The geometry of trivalent homoleptic d0 MX3 (X = H, Me, Hal, NH2) complexes for the entire lanthanide family, neutral group 3 and cationic group 4 metal center complexes have been studied with DFT(B3PW91) calculations. The geometrical parameters are in good agreement with the available experimental data. The degree of pyramidalization of the metal is discussed. The hydride and alkyl complexes are strongly pyramidal. In the case of the halide, a pyramidal structure is preferred for fluoride and the systems become increasingly planar with heavier halides. The geometrical trends with X are similar for group 3, group 4 and lanthanide complexes.

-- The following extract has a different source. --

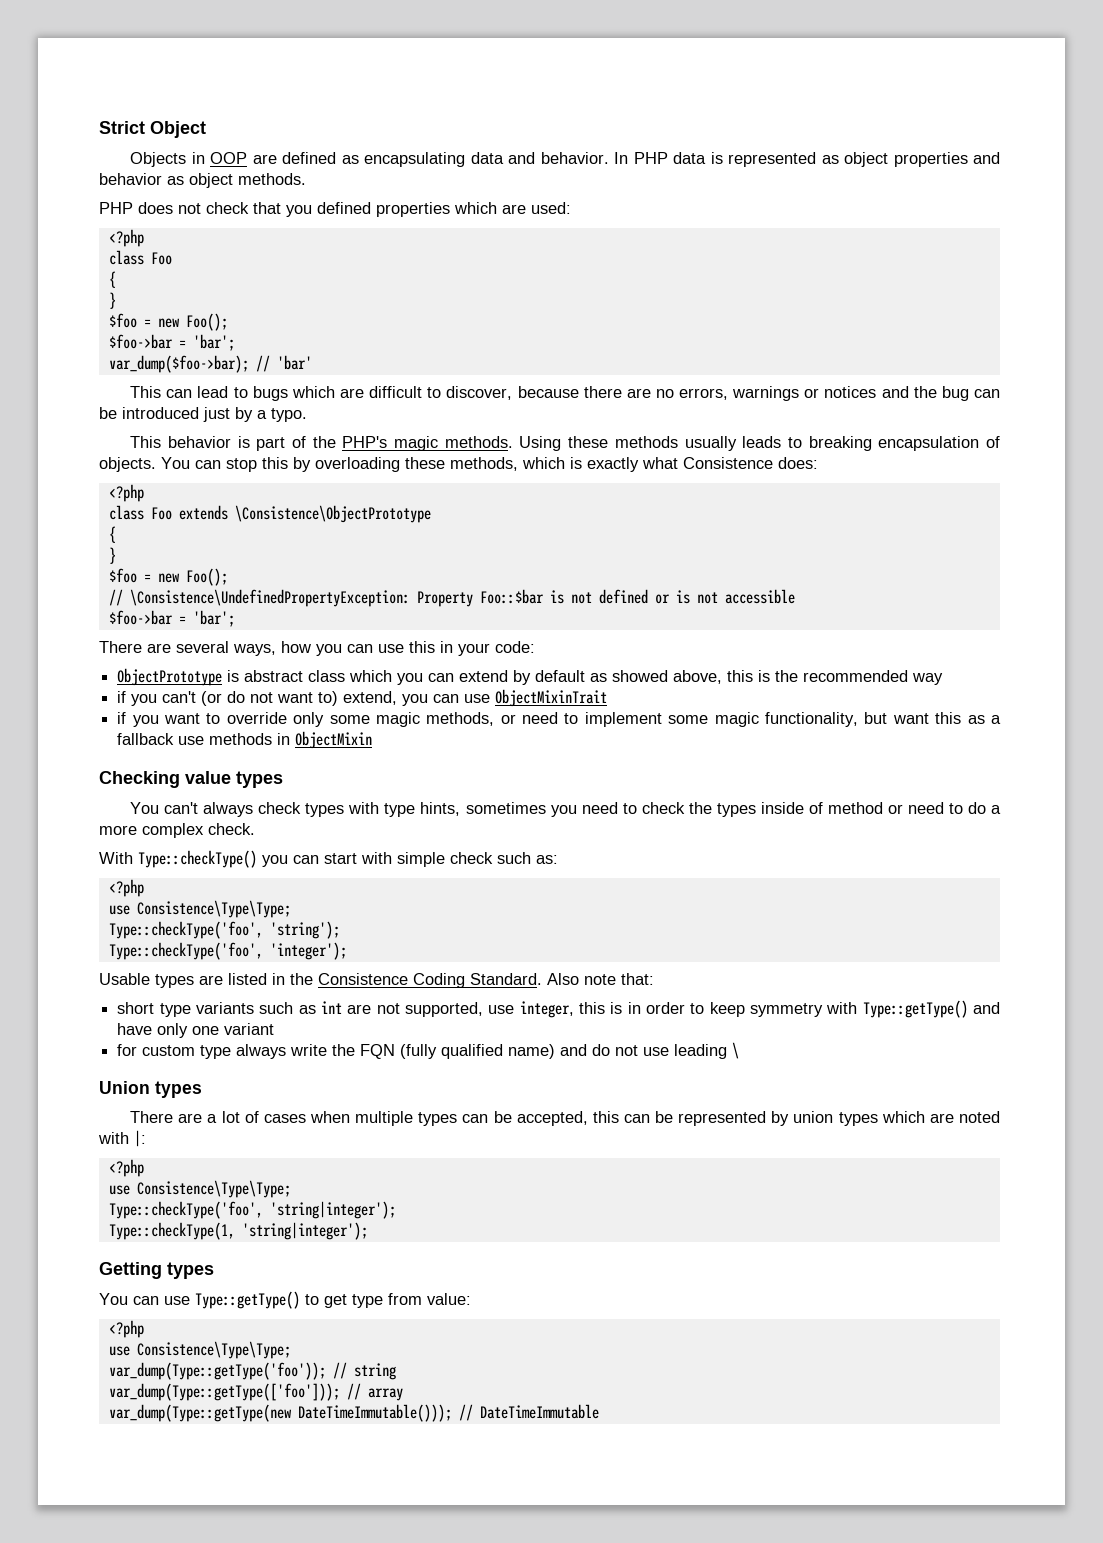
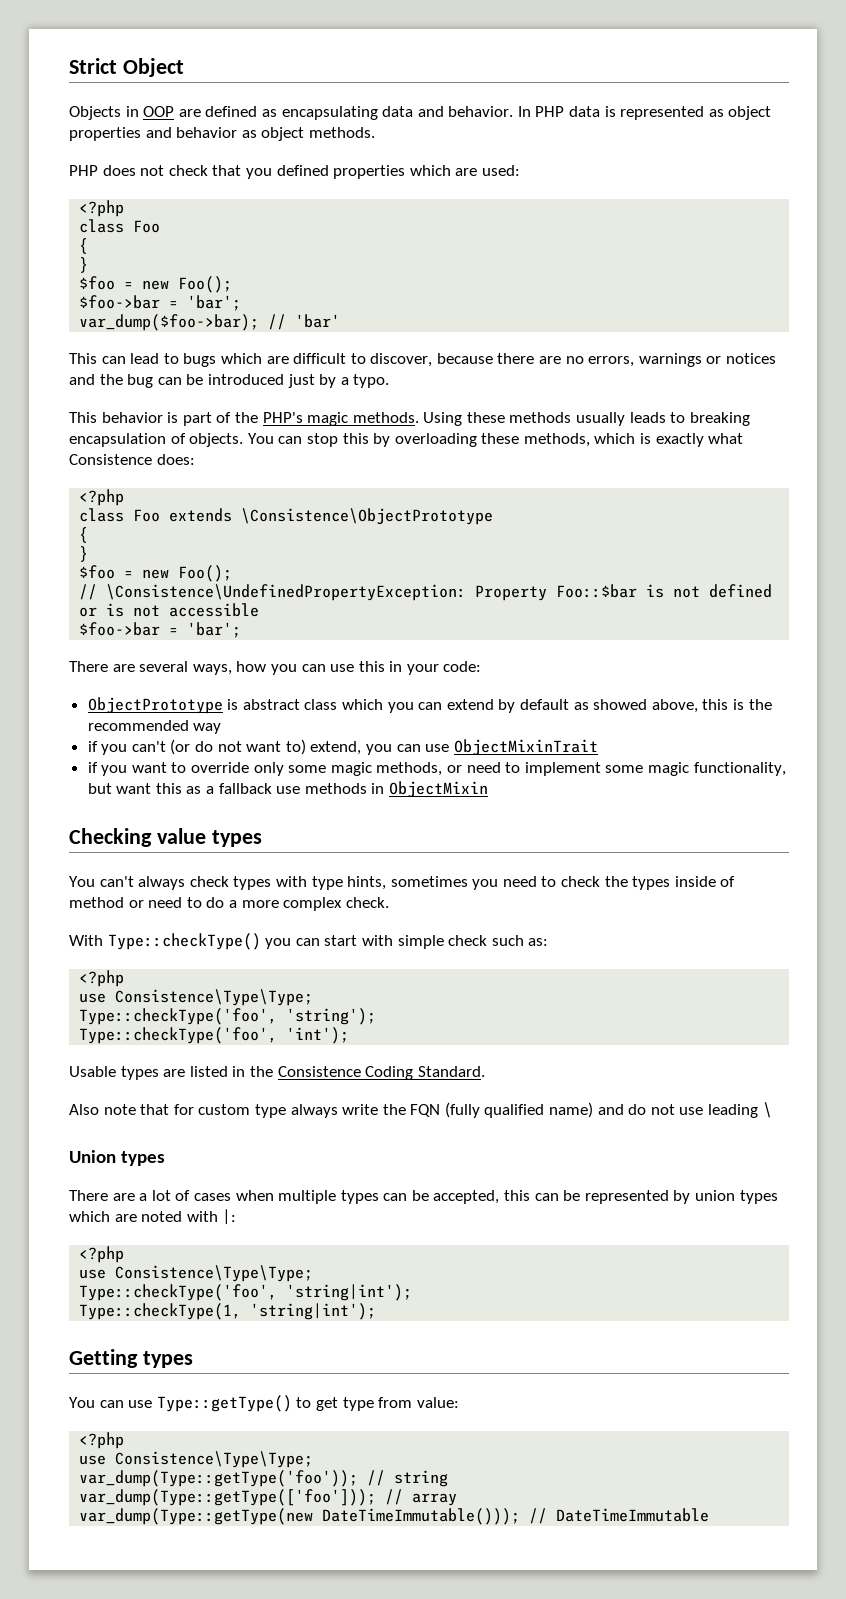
[269,942,347,960] 'integer'); -> [286,1027,350,1044] 'int');
(542, 979) none -> (485, 1071) //
[621,973,654,985] [117,1000,1000,1018] [117,1023,275,1038] that: // short type variants such as int are not supported, use integer, this is in order to keep symmetry with Type::getType() and have only one variant // -> [140,1104,170,1115] that
[269,1201,396,1219] 'string|integer'); -> [286,1284,413,1301] 'string|int');
[241,1222,368,1240] 'string|integer'); -> [250,1303,377,1320] 'string|int');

However group 3 complexes are almost planar, group 4 strongly pyramidal and lanthanide intermediate. The lanthanide contraction is reproduced. A natural bond orbital (NBO) charge analysis is used to rationalize the results. This highlights the similarities and differences in the M-X bonding in the three families of complexes. In all cases, the pyramidalization is related to the participation of the valence d orbitals in the M-X bonds but the M-X bond is mostly ionic in lanthanide and considerably more covalent for the d transition metals. The hydride and alkyl complexes, which have more covalent character than the halide complexes are more pyramidal. In the case of the halide complexes, the fluoride complexes, in which there is the least population of the M d orbitals, are found to be more pyramidal because the increasing covalency with heavier halide stabilizes the planar structure through dpi-ppi interaction. The electronic metal d-p transition of the free ion is shown to be a good indicator of the pyramidalization at M although these values should only be used qualitatively. The strong ionic character of the Ln-X bond gives a rationale for the more important elongation of the beta Si-C bond in La(CH(SiMe3)2)3 than in La(N(SiMe3)2)3. The elongation is shown to be in part due to the negative hyperconjugation of the lone pair used for the Ln-ligand bonds in the beta bonds.